[Saved entries]
————

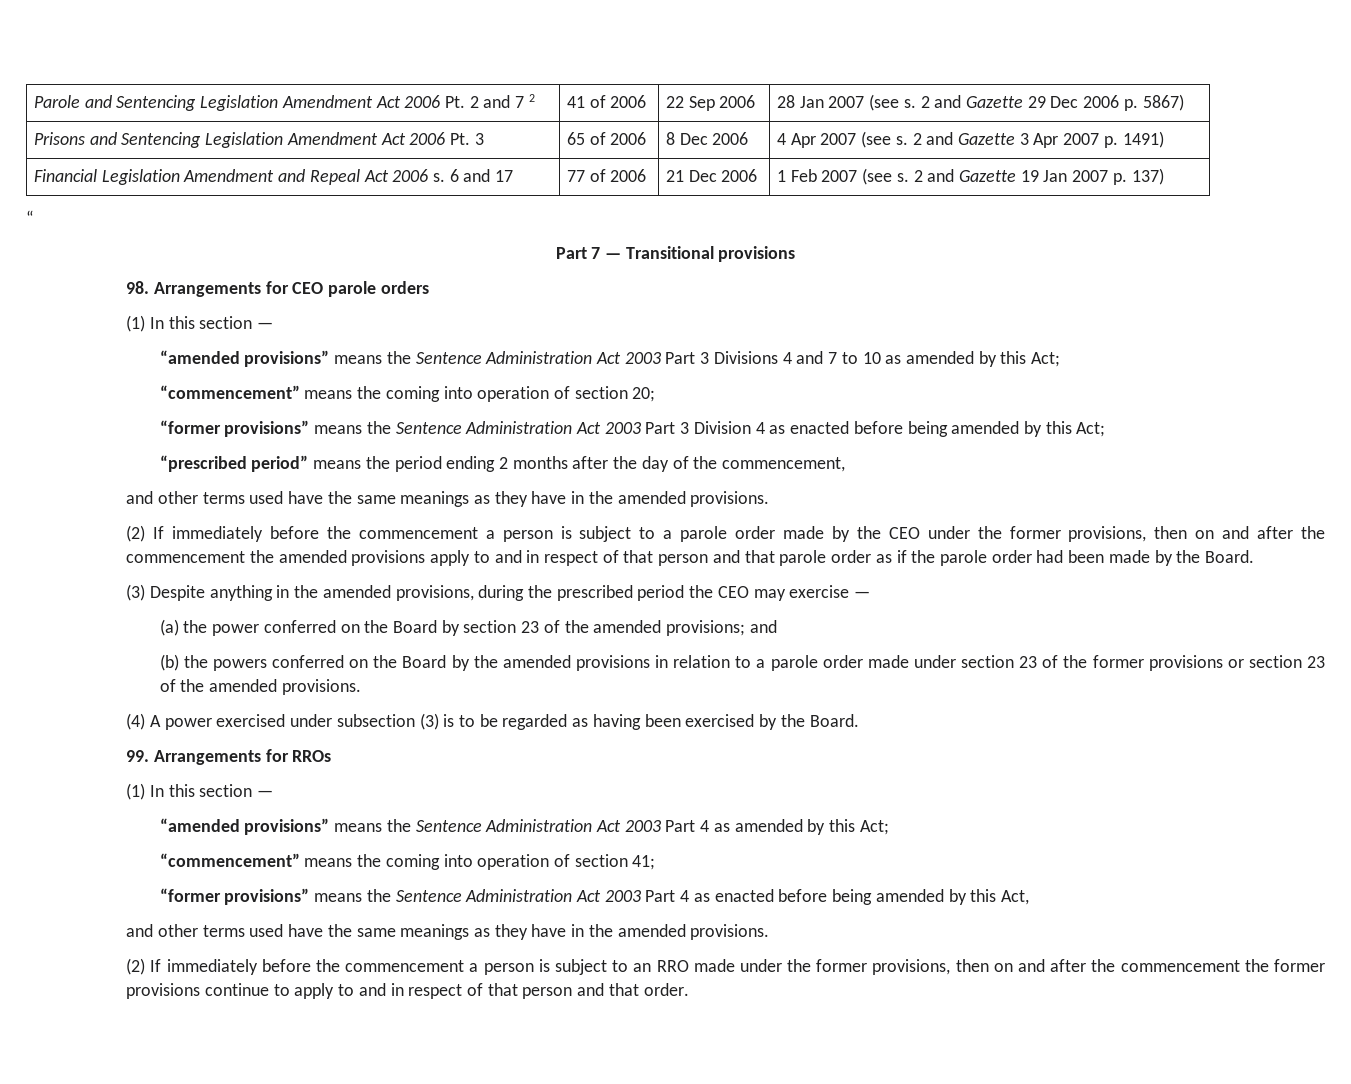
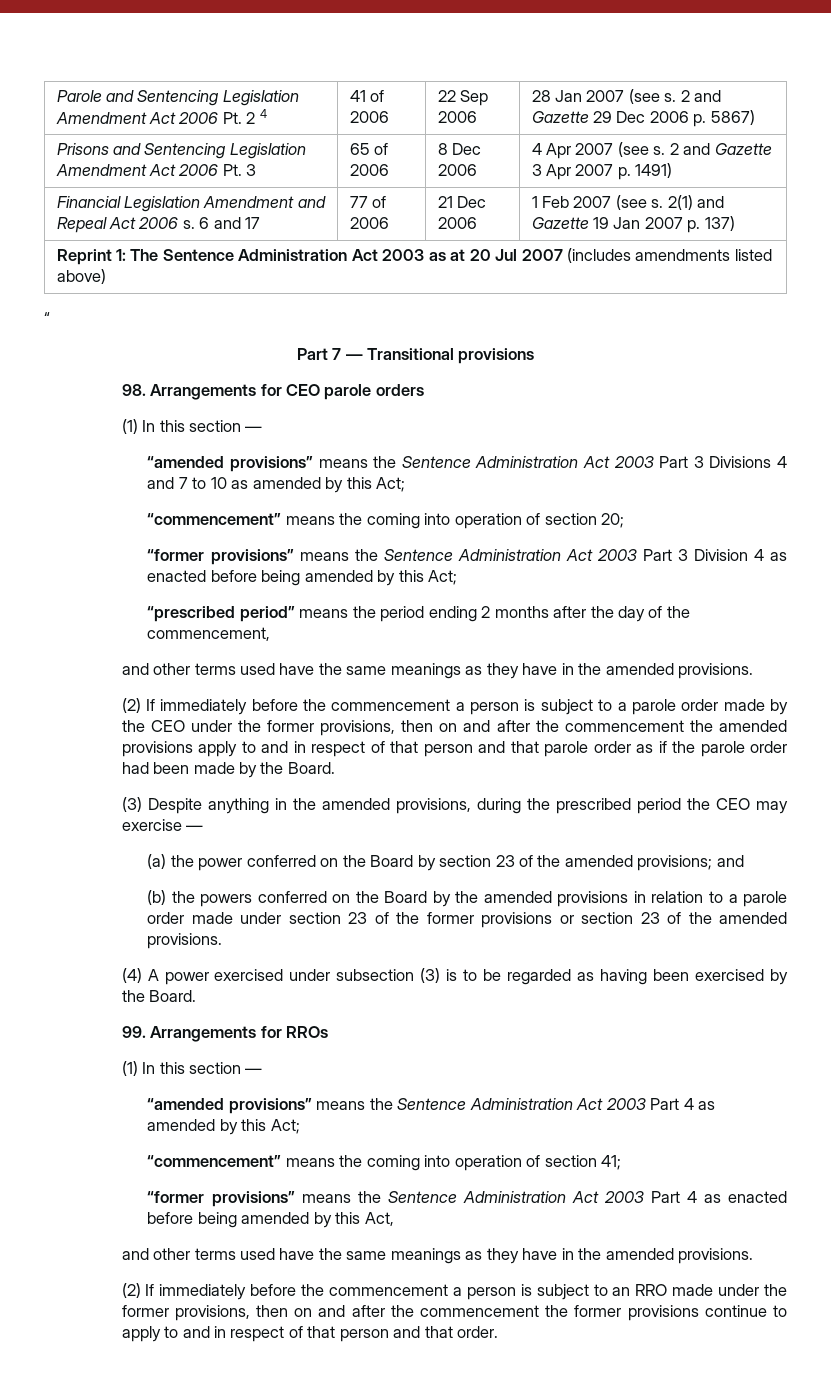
- Parole and Sentencing Legislation Amendment Act 2006 Pt. 2 and 7 2 | 41 of 2006 | 22 Sep 2006 | 28 Jan 2007 (see s. 2 and Gazette 29 Dec 2006 p. 5867)
+ Parole and Sentencing Legislation Amendment Act 2006 Pt. 2 4 | 41 of 2006 | 22 Sep 2006 | 28 Jan 2007 (see s. 2 and Gazette 29 Dec 2006 p. 5867)
- Financial Legislation Amendment and Repeal Act 2006 s. 6 and 17 | 77 of 2006 | 21 Dec 2006 | 1 Feb 2007 (see s. 2 and Gazette 19 Jan 2007 p. 137)
+ Financial Legislation Amendment and Repeal Act 2006 s. 6 and 17 | 77 of 2006 | 21 Dec 2006 | 1 Feb 2007 (see s. 2(1) and Gazette 19 Jan 2007 p. 137)
+ Reprint 1: The Sentence Administration Act 2003 as at 20 Jul 2007 (includes amendments listed above)

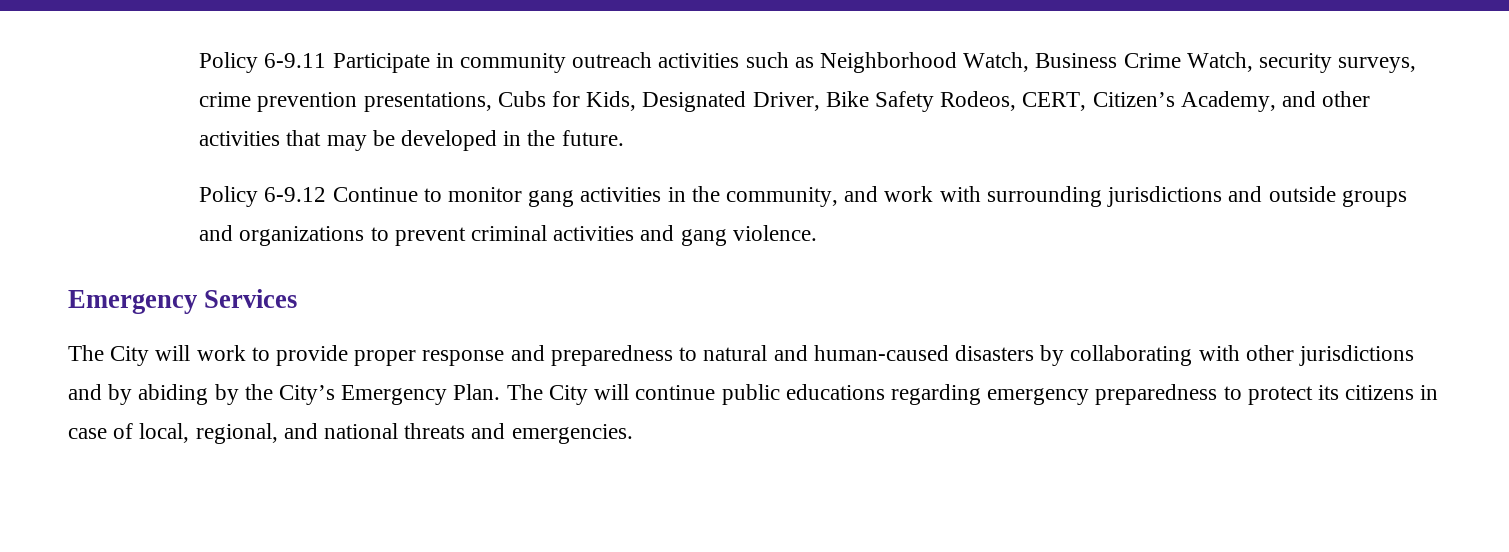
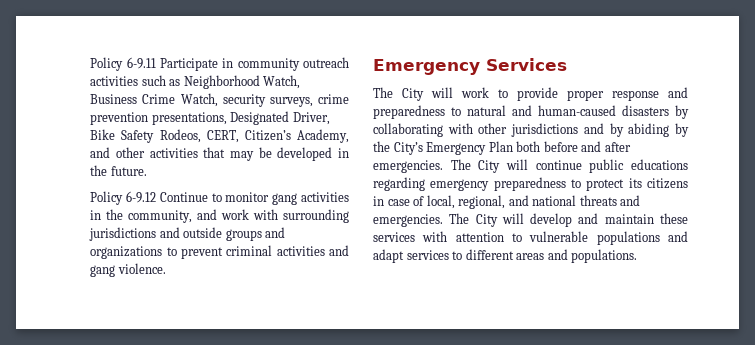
- Policy 6-9.11 Participate in community outreach activities such as Neighborhood Watch, Business Crime Watch, security surveys, crime prevention presentations, Cubs for Kids, Designated Driver, Bike Safety Rodeos, CERT, Citizen’s Academy, and other activities that may be developed in the future.
+ Policy 6-9.11 Participate in community outreach activities such as Neighborhood Watch, Business Crime Watch, security surveys, crime prevention presentations, Designated Driver, Bike Safety Rodeos, CERT, Citizen’s Academy, and other activities that may be developed in the future.
- The City will work to provide proper response and preparedness to natural and human-caused disasters by collaborating with other jurisdictions and by abiding by the City’s Emergency Plan.
+ The City will work to provide proper response and preparedness to natural and human-caused disasters by collaborating with other jurisdictions and by abiding by the City’s Emergency Plan both before and after emergencies.
+ The City will develop and maintain these services with attention to vulnerable populations and adapt services to different areas and populations.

————

Exercise objective » Using the records above, report each line that contains the word "City" by copying it.

Expected output »
- The City will work to provide proper response and preparedness to natural and human-caused disasters by collaborating with other jurisdictions and by abiding by the City’s Emergency Plan.
+ The City will work to provide proper response and preparedness to natural and human-caused disasters by collaborating with other jurisdictions and by abiding by the City’s Emergency Plan both before and after emergencies.
+ The City will develop and maintain these services with attention to vulnerable populations and adapt services to different areas and populations.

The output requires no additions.